Josh winced. Austin had a strong, crushing grip.
“Don’t blame me. This wasn’t my idea.” His hand throbbed when Austin released it.
He straightened the collar around Josh’s neck.
“Forget about it. It’s no big deal. I know you’re a capable pilot.” He slapped Josh on the shoulder. “There, now your helmet will fit better.”
“Thanks,” Josh said.
“Don’t thank me until you bring my plane and my captain back.”
Fredericks picked up his helmet.
“Let’s move out of here.”
Josh noticed the words on Fredericks’ helmet applied with small adhesive letters over the sun visor. On one side was Frederick’s name. On the other was his nickname.
“Who gave you the name Corn Dog?” Josh said.

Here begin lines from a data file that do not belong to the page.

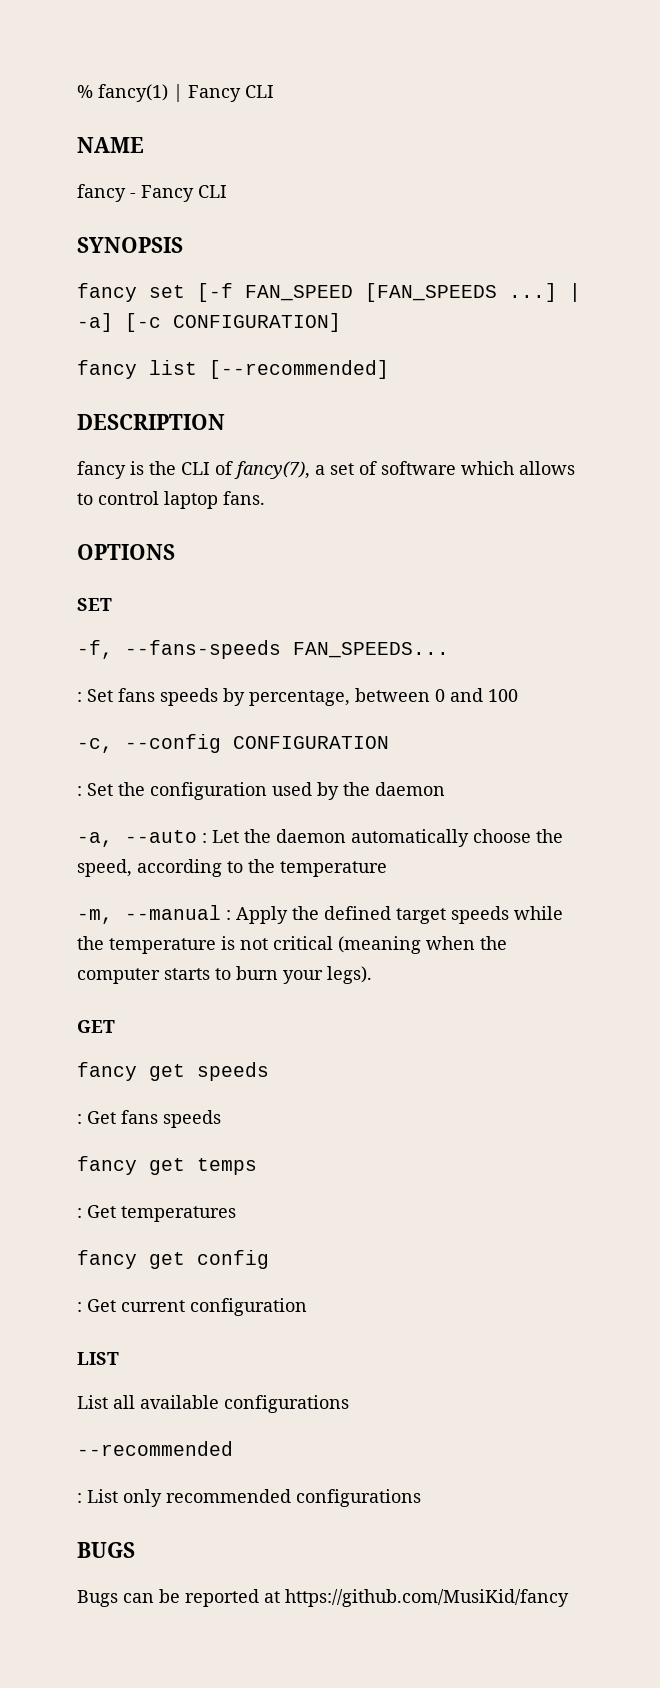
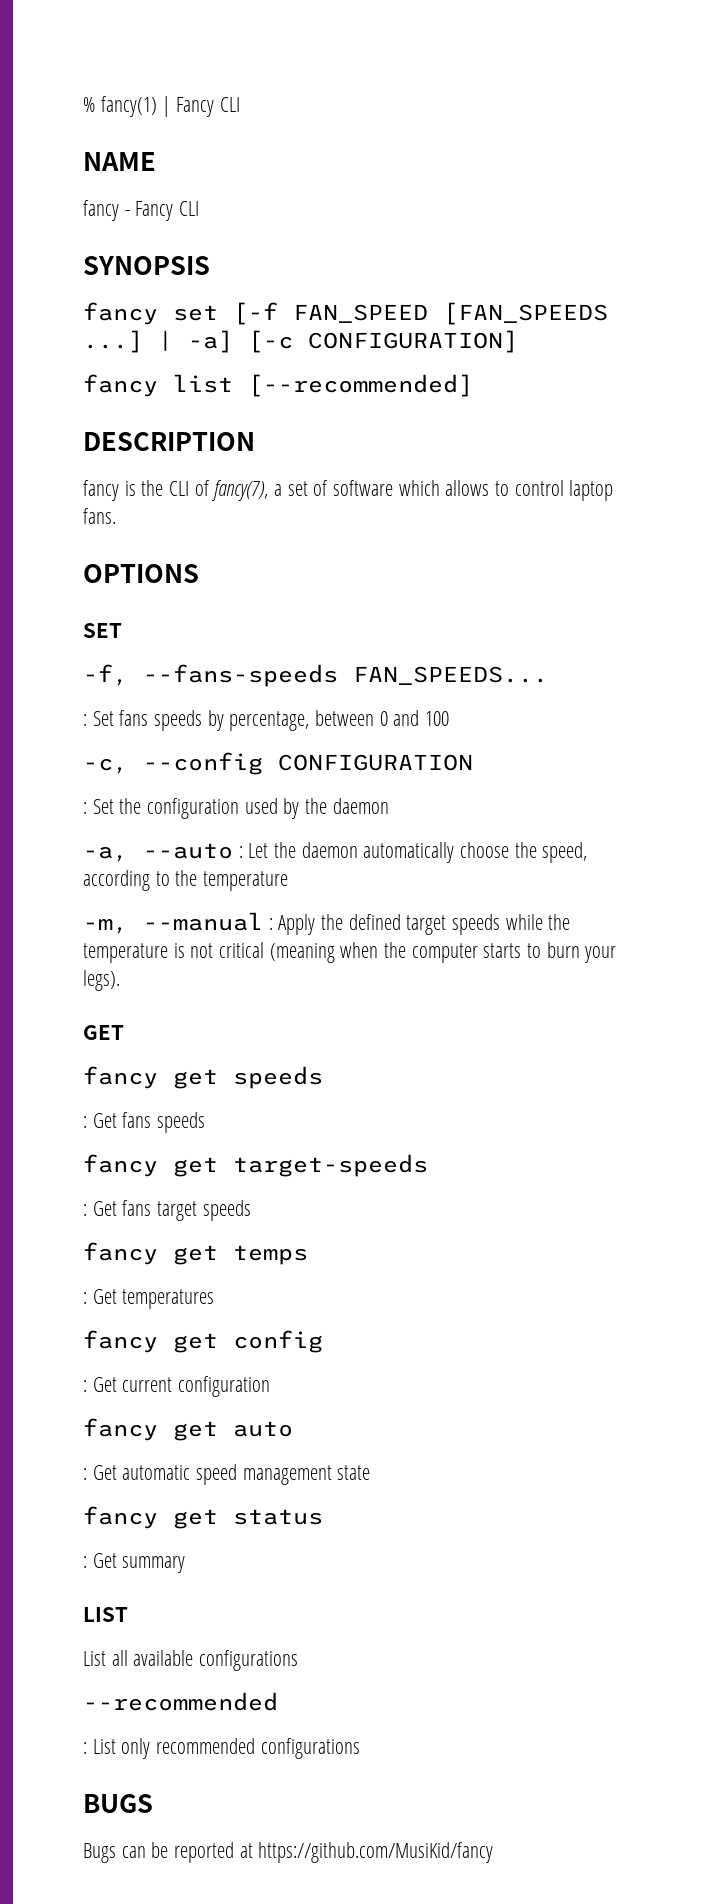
(221, 1119) none -> [83,1154,428,1177] [83,1200,251,1221] // fancy get target-speeds // : Get fans target speeds
(307, 1307) none -> [83,1418,293,1441] [83,1464,371,1485] [83,1506,323,1529] [83,1553,186,1573] // fancy get auto // : Get automatic speed management state // fancy get status // : Get summary

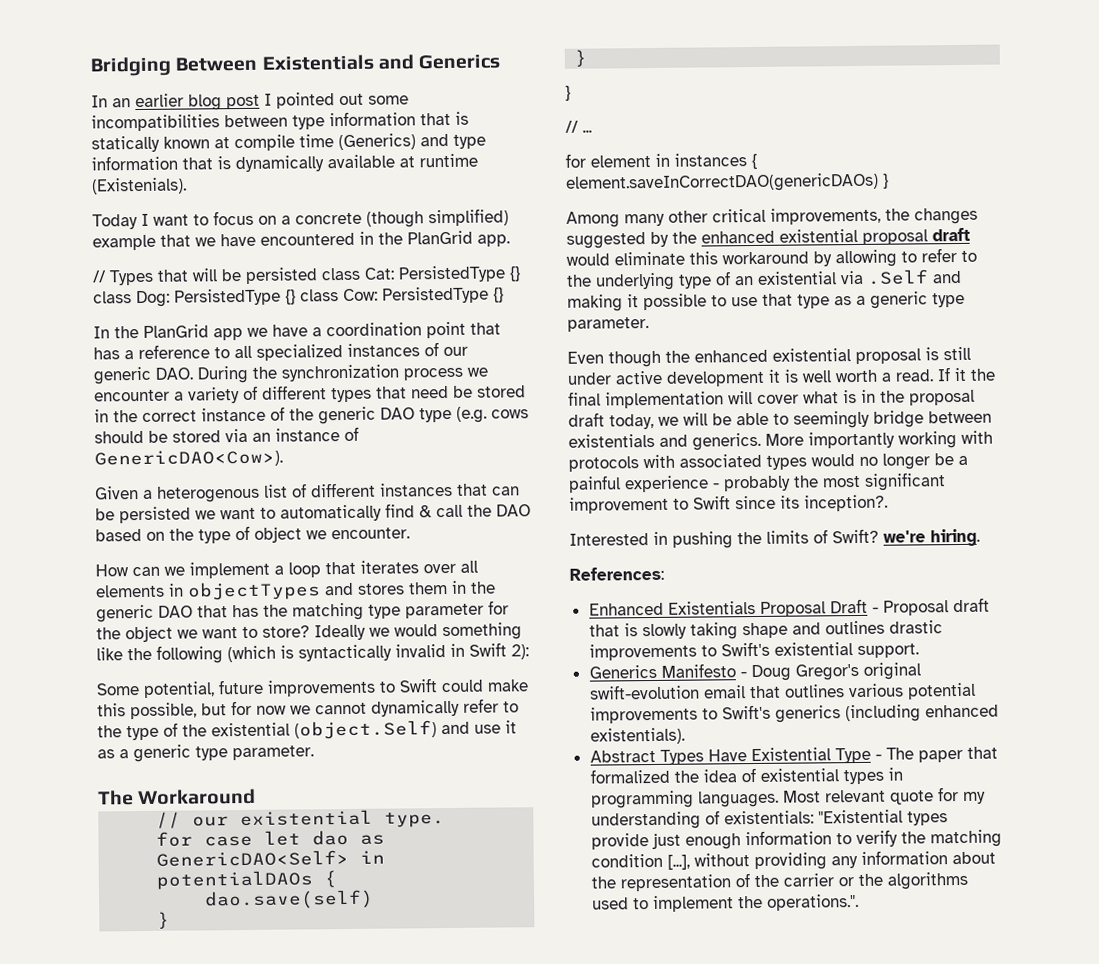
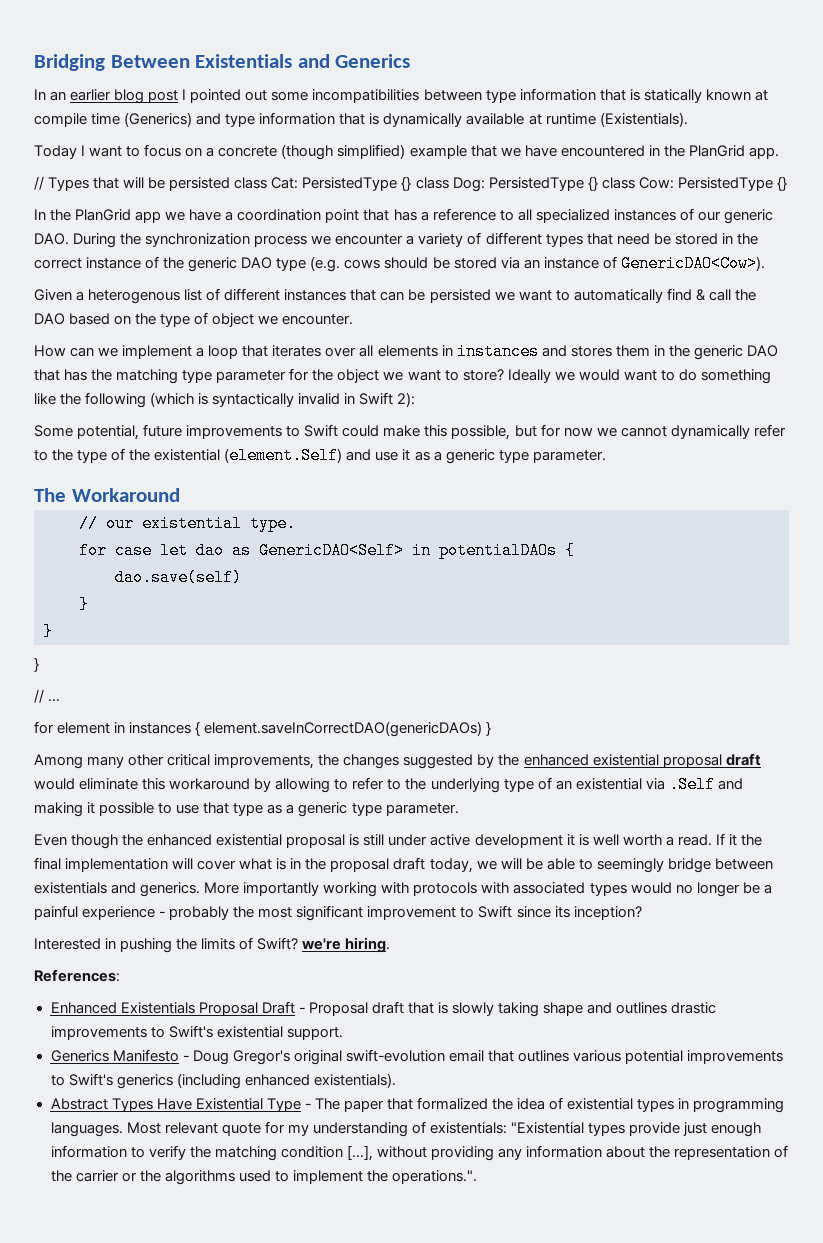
[92,177,187,195] (Existenials). -> [599,112,688,127] (Existentials).
[187,581,321,601] objectTypes -> [456,343,539,360] instances
(438, 630) none -> [623,369,697,381] want to do
[294,720,437,740] (object.Self) -> [224,447,343,464] (element.Self)
[804,494,888,512] inception?. -> [573,906,642,920] inception?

“Do me a favor. Don’t ask,” Fredericks said as he walked by Josh.
Josh shook his head. “That’s not a nickname. It’s a curse.” Josh followed Fredericks across the paved airfield toward the parked jets. Several technicians in gray jumpsuits swarmed over one of the F-14’s like worker ants. The jet’s engines were running, making a high pitched whine. Hoses and cables hung from openings in its skin like a patient in intensive care, all running to a pair of vehicles parked near the plane. With the extra fuel tanks it carried beneath the wings and fuselage it looked more like a pregnant cow than the Navy’s most advanced interceptor.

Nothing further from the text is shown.